A new procedural innovation implemented by Northumbria Healthcare NHS Foundation Trust is set to cut hours of nursing time. The process was first piloted at Northumbria Specialist Emergency Care Hospital (NSECH) in Cramlington. 

The initiative will see medication and doses of antibiotics being assembled in the specialist Pharmacy Production Unit, instead of nurses working on the treatment themselves, the medication will be able to be delivered to healthcare teams, to administer straight away. 

Head of quality, Kyle Winn, explained: “It takes on average 20 minutes per dose to reconstitute the vials on the ward and if a nurse has six or seven patients needing these antibiotics, that’s a massive time burden for already-stretched nursing teams, so we wanted to do something to help. 

“The doses we are producing are now saving an additional 109 hours of nursing time a week, but there is more we can do and we will keep trying to increase production further to release even more staff time to care.” 

The trust said in an example scenario: “There could be 21 of 27 patients on IVs at any one time and the entire process for preparing and administering these takes around two-and-a-half hours across three members of staff.

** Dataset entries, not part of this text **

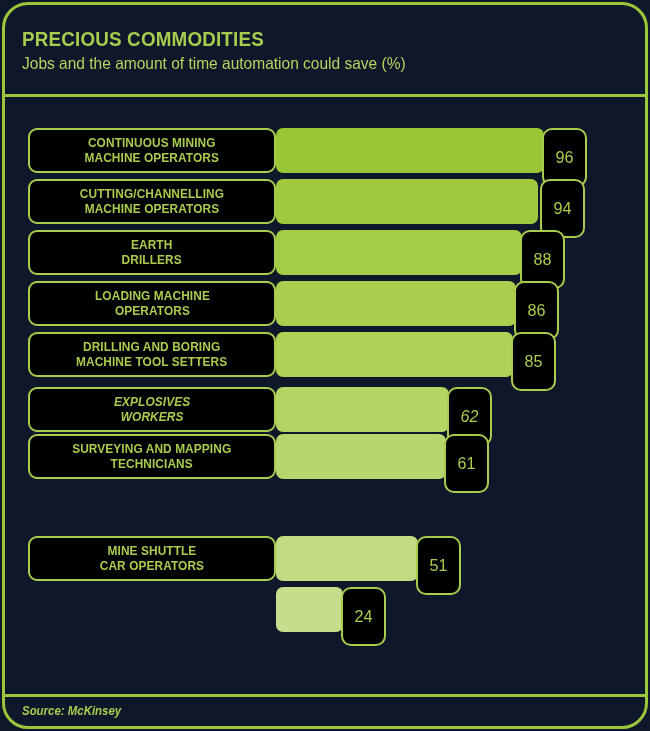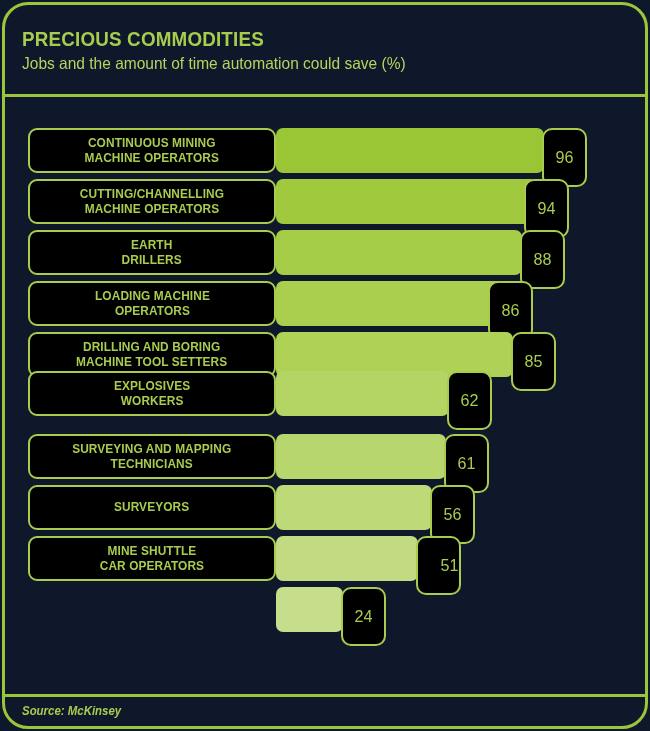--- a/index.html
+++ b/index.html
@@ -204,7 +204,7 @@
           <div class="label-text">CUTTING/CHANNELLING
 MACHINE OPERATORS</div>
         </div>
-        <div class="value-box" style="left: 524px;">
+        <div class="value-box" style="left: 540px;">
           <div class="value-text">94</div>
         </div>
       </div>

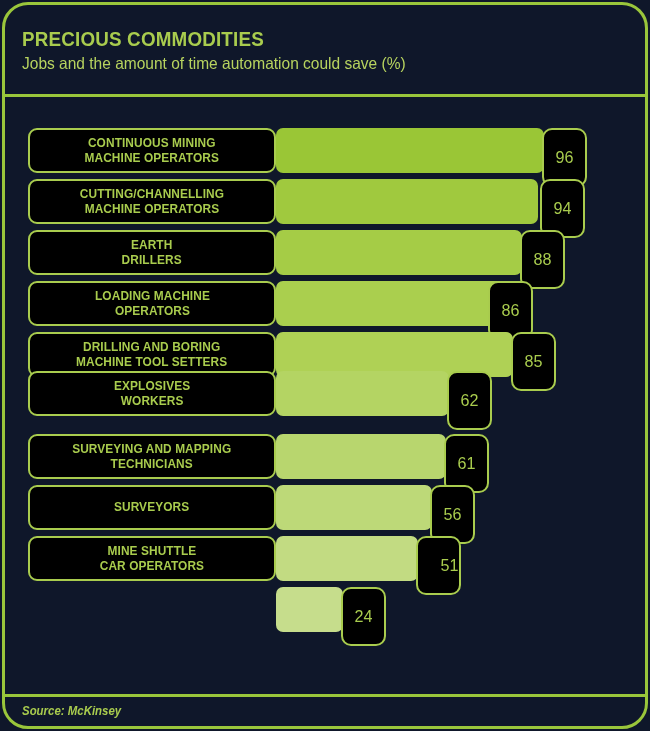--- a/index.html
+++ b/index.html
@@ -224,7 +224,7 @@
           <div class="label-text">LOADING MACHINE
 OPERATORS</div>
         </div>
-        <div class="value-box" style="left: 488px;">
+        <div class="value-box" style="left: 514px;">
           <div class="value-text">86</div>
         </div>
       </div>

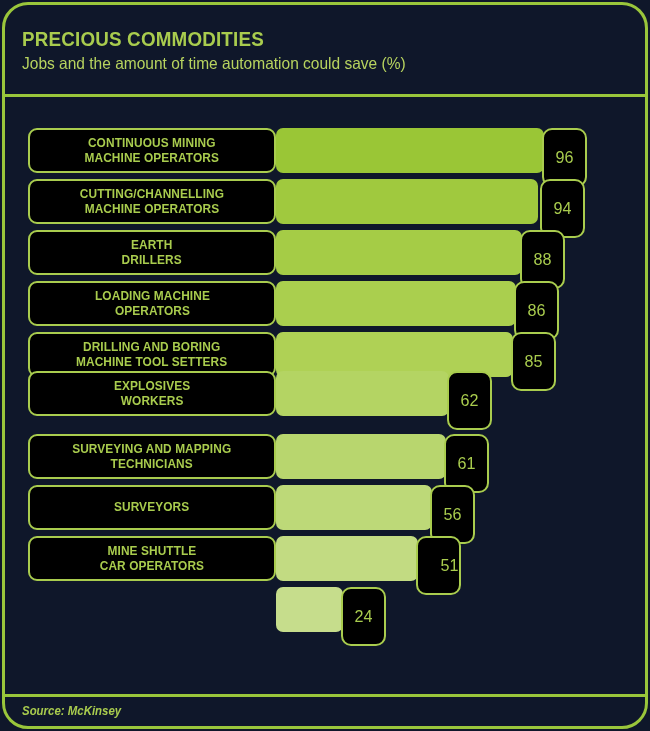--- a/index.html
+++ b/index.html
@@ -238,7 +238,7 @@
           <div class="value-text">85</div>
         </div>
       </div>
-      <div class="row" style="top: 243px;">
+      <div class="row" style="top: 259px; font-style: italic;">
         <div class="bar" style="width: 173px; background: rgb(180, 212, 99);"></div>
         <div class="label-box">
           <div class="label-text">EXPLOSIVES

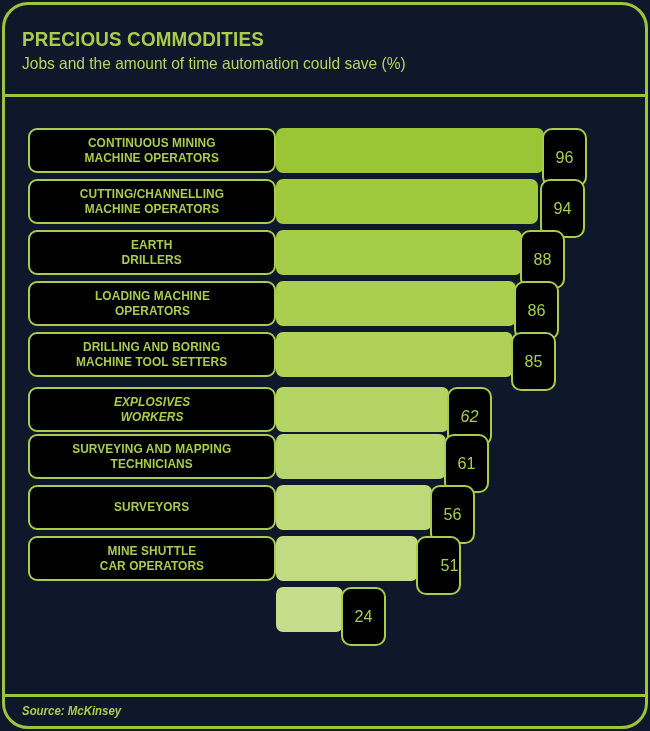--- a/index.html
+++ b/index.html
@@ -258,15 +258,6 @@
           <div class="value-text">61</div>
         </div>
       </div>
-      <div class="row" style="top: 357px;">
-        <div class="bar" style="width: 156px; background: rgb(189, 217, 120);"></div>
-        <div class="label-box">
-          <div class="label-text">SURVEYORS</div>
-        </div>
-        <div class="value-box" style="left: 430px;">
-          <div class="value-text">56</div>
-        </div>
-      </div>
       <div class="row" style="top: 408px;">
         <div class="bar" style="width: 142px; background: rgb(194, 219, 130);"></div>
         <div class="label-box">

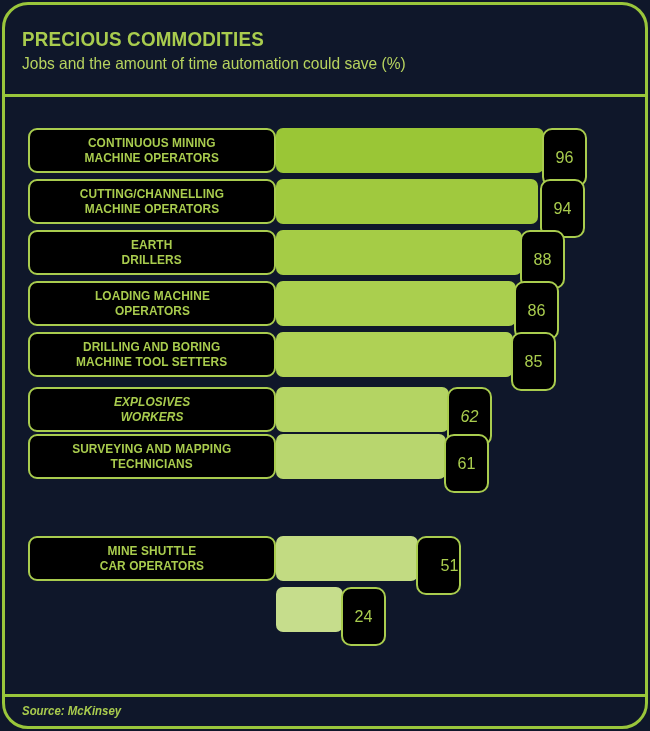--- a/index.html
+++ b/index.html
@@ -264,7 +264,7 @@
           <div class="label-text">MINE SHUTTLE
 CAR OPERATORS</div>
         </div>
-        <div class="value-box" style="left: 416px; justify-content: flex-end;">
+        <div class="value-box" style="left: 416px;">
           <div class="value-text">51</div>
         </div>
       </div>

Even on a quieter day, with around 13 patients on IVs, the staff time needed would be about an hour-and-a-half. With the new process in place,  it will take two minutes per patient for the medication distributed and safety checked, saving hours of staff time.”  

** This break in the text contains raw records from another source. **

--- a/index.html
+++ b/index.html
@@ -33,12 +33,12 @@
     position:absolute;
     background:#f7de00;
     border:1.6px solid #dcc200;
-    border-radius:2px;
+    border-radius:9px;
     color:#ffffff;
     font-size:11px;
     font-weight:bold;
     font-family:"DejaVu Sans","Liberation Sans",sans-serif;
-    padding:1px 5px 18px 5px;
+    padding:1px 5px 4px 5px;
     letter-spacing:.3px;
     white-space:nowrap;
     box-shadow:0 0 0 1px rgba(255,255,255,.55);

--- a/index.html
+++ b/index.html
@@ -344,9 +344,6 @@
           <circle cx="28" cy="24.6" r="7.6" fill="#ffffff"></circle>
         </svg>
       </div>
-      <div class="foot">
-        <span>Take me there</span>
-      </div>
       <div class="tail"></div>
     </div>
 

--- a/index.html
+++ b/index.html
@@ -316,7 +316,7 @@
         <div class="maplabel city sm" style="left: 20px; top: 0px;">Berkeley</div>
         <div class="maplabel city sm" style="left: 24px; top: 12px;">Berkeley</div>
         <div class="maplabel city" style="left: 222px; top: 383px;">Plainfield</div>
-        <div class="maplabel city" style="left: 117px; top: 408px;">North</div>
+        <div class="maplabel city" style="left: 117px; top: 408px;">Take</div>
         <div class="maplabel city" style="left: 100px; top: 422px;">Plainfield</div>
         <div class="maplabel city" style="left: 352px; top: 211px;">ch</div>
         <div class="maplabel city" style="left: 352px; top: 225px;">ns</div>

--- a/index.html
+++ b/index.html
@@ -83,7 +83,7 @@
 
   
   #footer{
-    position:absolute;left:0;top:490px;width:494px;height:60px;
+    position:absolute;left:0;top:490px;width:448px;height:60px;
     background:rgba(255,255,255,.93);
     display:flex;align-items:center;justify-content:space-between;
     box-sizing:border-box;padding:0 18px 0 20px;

The initiative is a result of a trial that took place during the pandemic in which, the trust utilised redeployed staff to produce 150 injections per week, to ease the pressure of frontline staff. Responding to the success of the trial, the Trust increased funding for additional staff, and the unit produces 17,000 extra doses for external hospital sties. 

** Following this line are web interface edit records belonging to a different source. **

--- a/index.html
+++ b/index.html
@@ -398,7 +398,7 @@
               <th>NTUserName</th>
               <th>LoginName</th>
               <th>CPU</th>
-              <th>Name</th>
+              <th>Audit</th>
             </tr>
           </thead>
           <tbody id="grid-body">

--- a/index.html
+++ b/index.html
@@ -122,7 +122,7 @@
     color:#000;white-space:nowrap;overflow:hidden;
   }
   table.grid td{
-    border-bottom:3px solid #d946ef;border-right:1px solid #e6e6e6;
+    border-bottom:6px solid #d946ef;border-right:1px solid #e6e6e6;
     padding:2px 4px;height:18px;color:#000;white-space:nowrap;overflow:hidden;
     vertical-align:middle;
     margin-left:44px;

Northumbria Healthcare’s chief pharmacist, David Campbell, said: “This service helps make it easier for nurses to do all the other important things for patients on their wards – that has been the motivation behind this development. 

 “There is a push nationally for the creation of regional hubs to do this type of production on a much larger scale, so there is plenty of scope to develop this even further and bring the benefits to more areas.”